UPDATE: Editors’ Note: At the request of Google, we’ve removed the photo of Google engineer Jayant Madhavan, co-author (with Alon Halevy) of the Google Webmaster Central blog post, Crawling through HTML forms, posted by Maile Ohye, Senior Support Engineer at Google. The photo was deleted at Google’s request to respect the privacy of Google’s corporate data and the personal privacy of Jayant Madhavan.
— Kevin Heisler, Executive Editor, Search Engine Watch
A few hours ago, Google announced to the world that the company has been crawling forms on “high-quality” Web sites to index “Invisible Web” content in the Google.com search engine.
Google’s intention (as always) aims to improve the quality of search results for users of Google’s search engine.
Crawling Web site forms, though, constitutes a sea change in terms of data privacy; specifically, the privacy of corporate data.
“In the past few months we have been exploring some HTML forms to try to discover new web pages and URLs that we otherwise couldn’t find and index for users who search on Google,” according to Jayant Madhavan and Alon Halevy, from the Crawling and Indexing Team on an official Google blog.
Here’s how Googlebot does it, according to Google engineers:
“We might choose to do a small number of queries using the form. For text boxes, our computers automatically choose words from the site that has the form; for select menus, check boxes, and radio buttons on the form, we choose from among the values of the HTML. Having chosen the values for each input, we generate and then try to crawl URLs that correspond to a possible query a user may have made.
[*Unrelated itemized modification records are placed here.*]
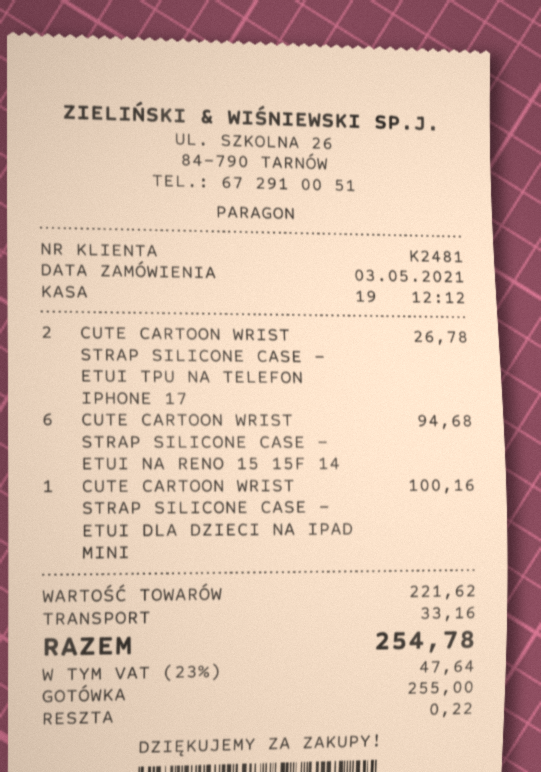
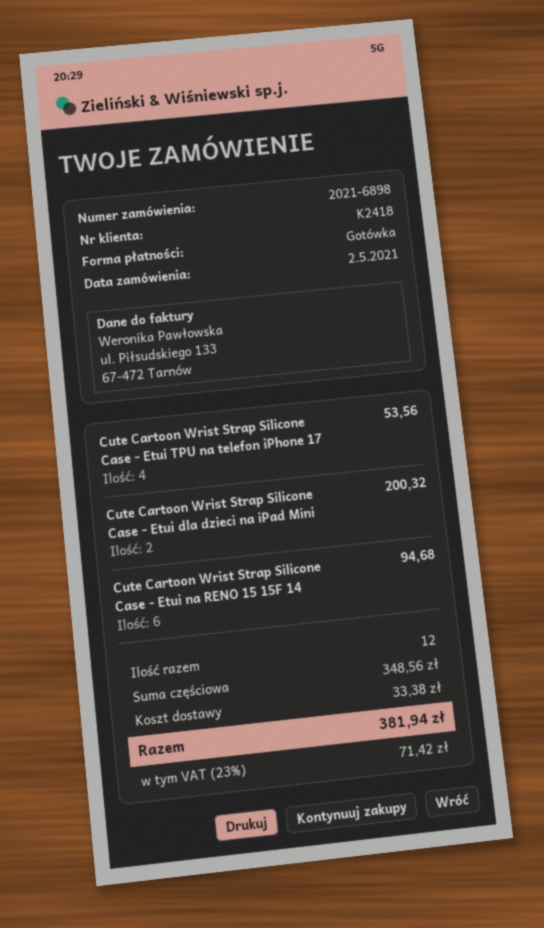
order date: 2021-05-03 -> 2021-05-02
customer number: K2481 -> K2418
CUTE CARTOON WRIST STRAP SILICONE CASE - ETUI TPU NA TELEFON IPHONE 17: 2 for 26.78 -> 4 for 53.56
CUTE CARTOON WRIST STRAP SILICONE CASE - ETUI DLA DZIECI NA IPAD MINI: 1 for 100.16 -> 2 for 200.32
subtotal: 221.62 -> 348.56
shipping: 33.16 -> 33.38
tax: 23% = 47.64 -> 23% = 71.42
total: 254.78 -> 381.94

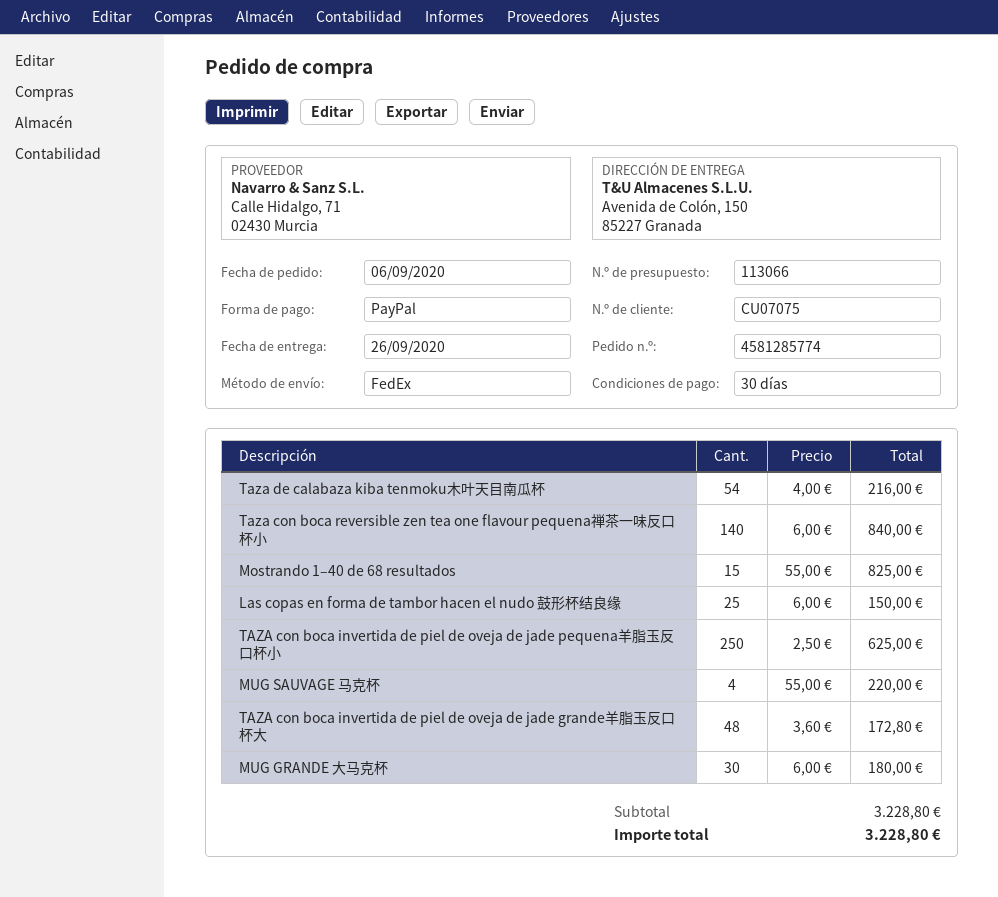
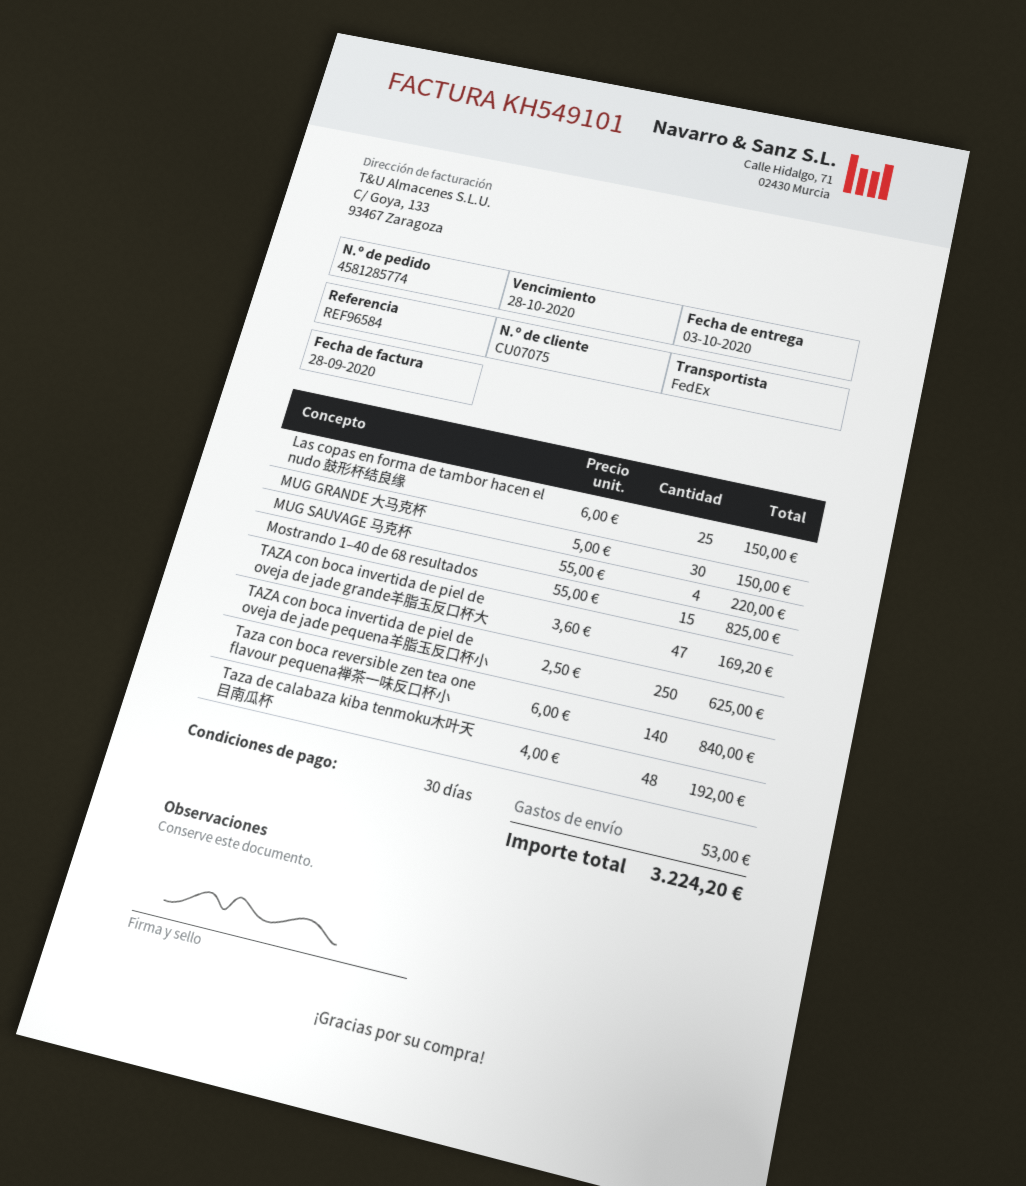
delivery date: 2020-09-26 -> 2020-10-03
Taza de calabaza kiba tenmoku木叶天目南瓜杯: 54 x 4.00 = 216.00 -> 48 x 4.00 = 192.00
TAZA con boca invertida de piel de oveja de jade grande羊脂玉反口杯大: 48 x 3.60 = 172.80 -> 47 x 3.60 = 169.20
MUG GRANDE 大马克杯: 30 x 6.00 = 180.00 -> 30 x 5.00 = 150.00
shipping: none -> 53.00
total: 3228.80 -> 3224.20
If we ascertain that the web page resulting from our query is valid, interesting, and includes content not in our index, we may include it in our index much as we would include any other web page.”
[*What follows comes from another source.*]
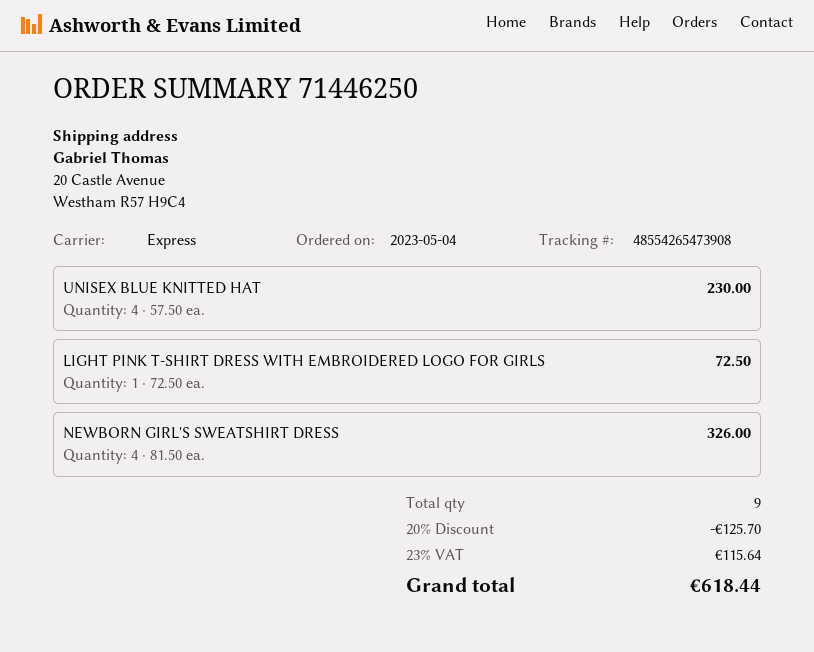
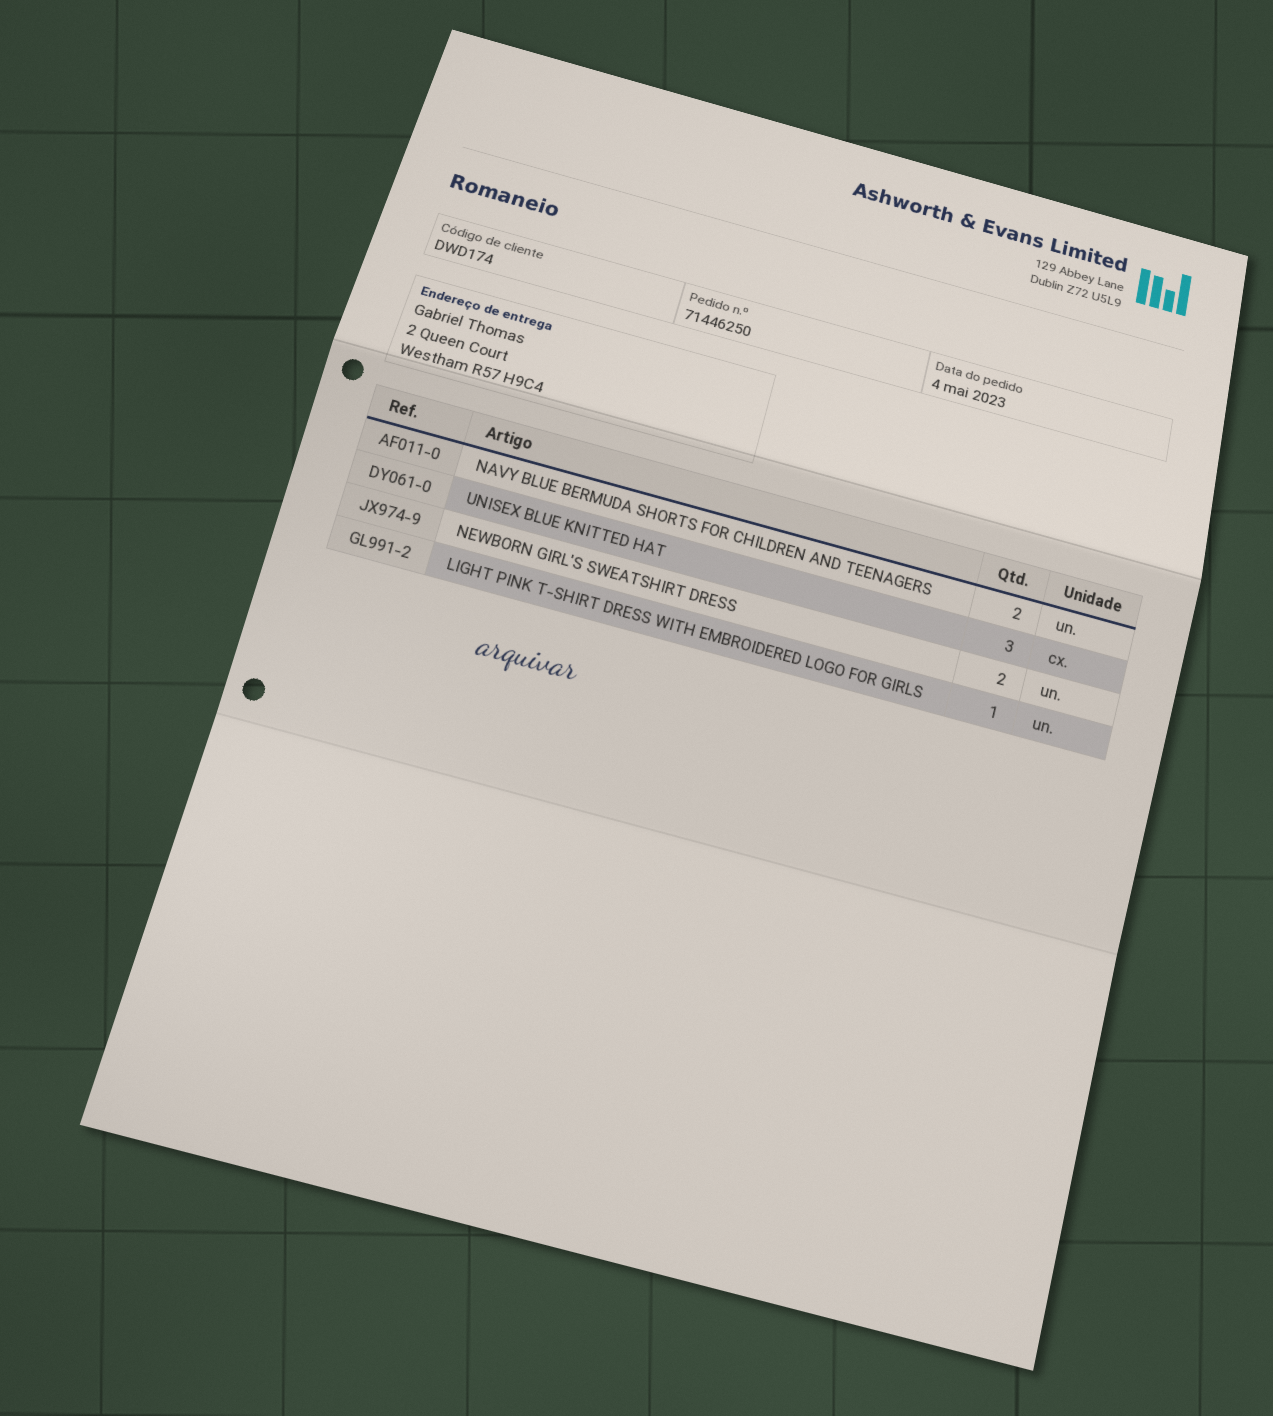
ship to: 20 Castle Avenue, Westham R57 H9C4 -> 2 Queen Court, Westham R57 H9C4
UNISEX BLUE KNITTED HAT: 4 -> 3
NEWBORN GIRL'S SWEATSHIRT DRESS: 4 -> 2
NAVY BLUE BERMUDA SHORTS FOR CHILDREN AND TEENAGERS: none -> 2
Last year, as the search marketing analyst for JupiterResearch, I said that the biggest issue in 2007 would be the threat to the privacy of corporate data.
I was wrong, 2008 is the year corporate IT departments worldwide will be forced to spend time, money and resources to ensure that search engine spiders do not inadvertently index data a company would prefer to be private.
The same holds true for non-profit organizations and other institutions.
I have full confidence that Google practices “good Internet citizenship.”
I’m confident Google has paved the road to relevance with good intentions.
This is not simply a “pioneering move” by Google.
I’m sorry, Sergey, Larry, Eric. I can’t in good conscience defend Google’s decision to our readers. The costs to CEOs, CIOs and CTOs at corporations far outweigh the benefits to consumers.
Do not make the robotic querying of Web site forms the default spidering practice for Google. As a search engine, Google has become the gateway to the Internet and with great power comes great responsibility.
End this experiment now.
Stop this experiment before the backlash against Google develops. It’s not a question you want to answer when Wall St. analysts quiz you on the company’s performance on April 17th during the First Quarter earnings conference call.